Do you have a link to more info about this?  It sounds interesting.


----------



## Greenfield (May 12, 2011)

It was a live demo I attended in person.  There's an archery class/club at a local park, and I shoot there once in a while.

So sorry, I don't have a link.  I'll ask the name of the guide stick next time I see the archer who did the demo.  Neither of us show up every week, so...


----------



## Tovec (May 12, 2011)

Keep in mind I haven't read the other posts on this thread, otherwise...

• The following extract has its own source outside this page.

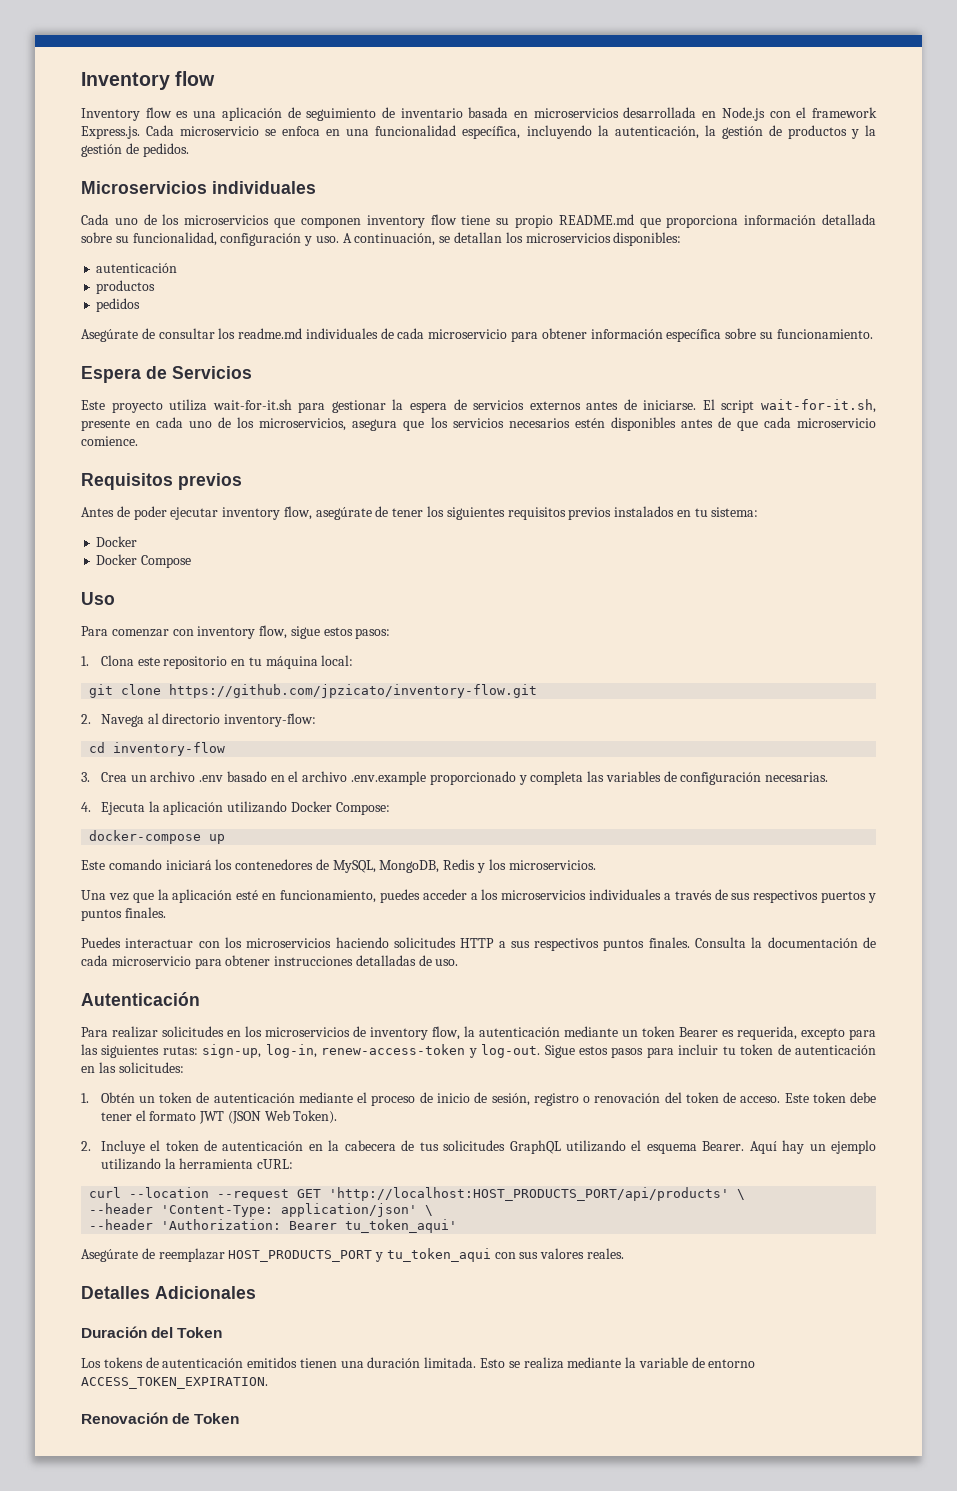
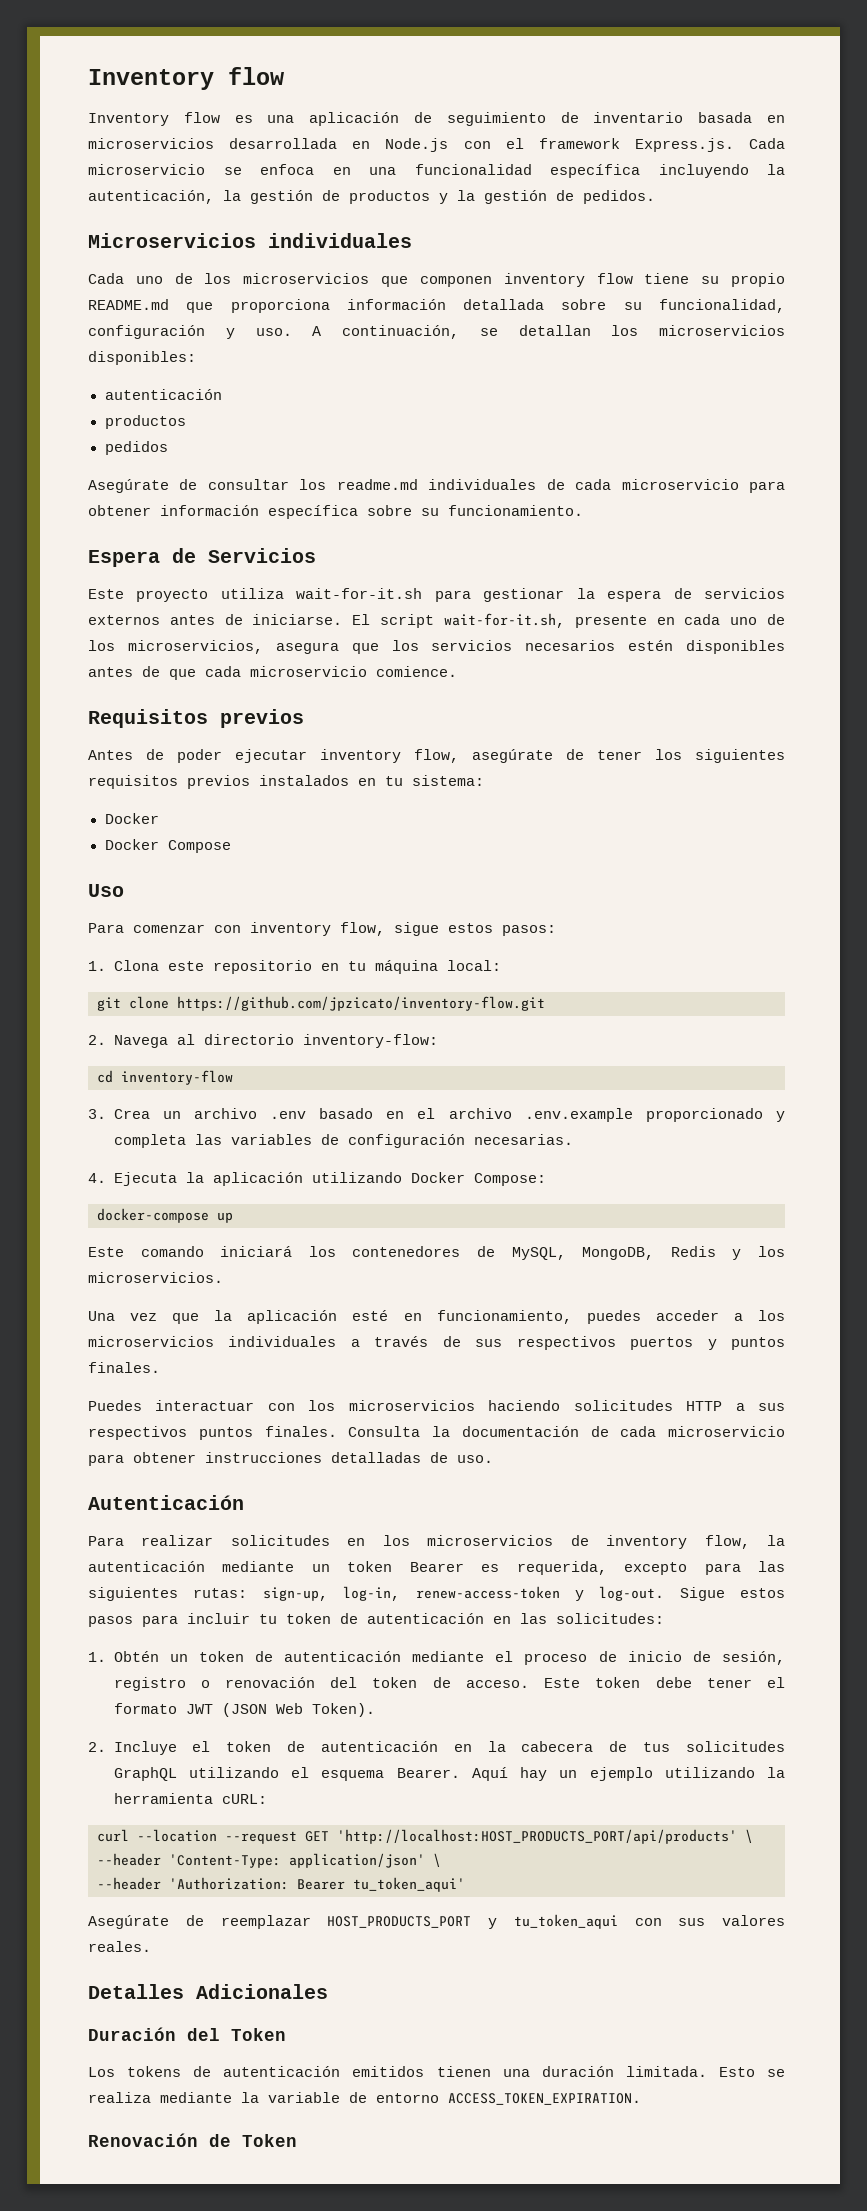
- Inventory flow es una aplicación de seguimiento de inventario basada en microservicios desarrollada en Node.js con el framework Express.js. Cada microservicio se enfoca en una funcionalidad específica, incluyendo la autenticación, la gestión de productos y la gestión de pedidos.
+ Inventory flow es una aplicación de seguimiento de inventario basada en microservicios desarrollada en Node.js con el framework Express.js. Cada microservicio se enfoca en una funcionalidad específica incluyendo la autenticación, la gestión de productos y la gestión de pedidos.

Well I believe the slings shown in those videos were "War Slings" found in the races of the wild.

The "war slings" are..
5gp, 1d6 (s) dmg, 1d8 (m) dmg, X4 crit, 50 range increment 
Whereas regular "slings"
free, 1d3 (s), 1d4 (m), x2 crit, 50 range increment 

The latter is a simple weapon whereas the former is exotic. Meaning the GOOD version of the weapon is something that takes extensive training and pretty kickass, and the crappy one is a strip of cloth throwing rocks.


----------



## Mystic Lemur (May 12, 2011)

50' still seems a little short on the war sling. Maybe up it to 75'.

Do slings not get iterative attacks? I always played that they did. A sling bullet can't be any slower to pull and load than an arrow.


----------



## FoxWander (May 12, 2011)

According to the rules, slings require a move action to reload- so no iterative attacks.


----------



## aboyd (May 12, 2011)

Thanks Tovec!  Here are some other things I've found.

Miniatures Handbook

Bullet of Sound: +1 sling bullet, 1d8 sonic damage to all within a 10' radius, save or be stunned for 1 round.  Price 196 gp.

Kingdoms of Kalamar

Sculpted shot: looks like an iron golf ball, as normal sling bullet except +20% range.  Price 4 sp.

Dragon Compendium

Flashstone: upon striking, in a 15' burst, save or be blinded for 1 round, plus lingering penalty to Spot & Search.  It doesn't appear to do any normal damage.  Price 30 gp.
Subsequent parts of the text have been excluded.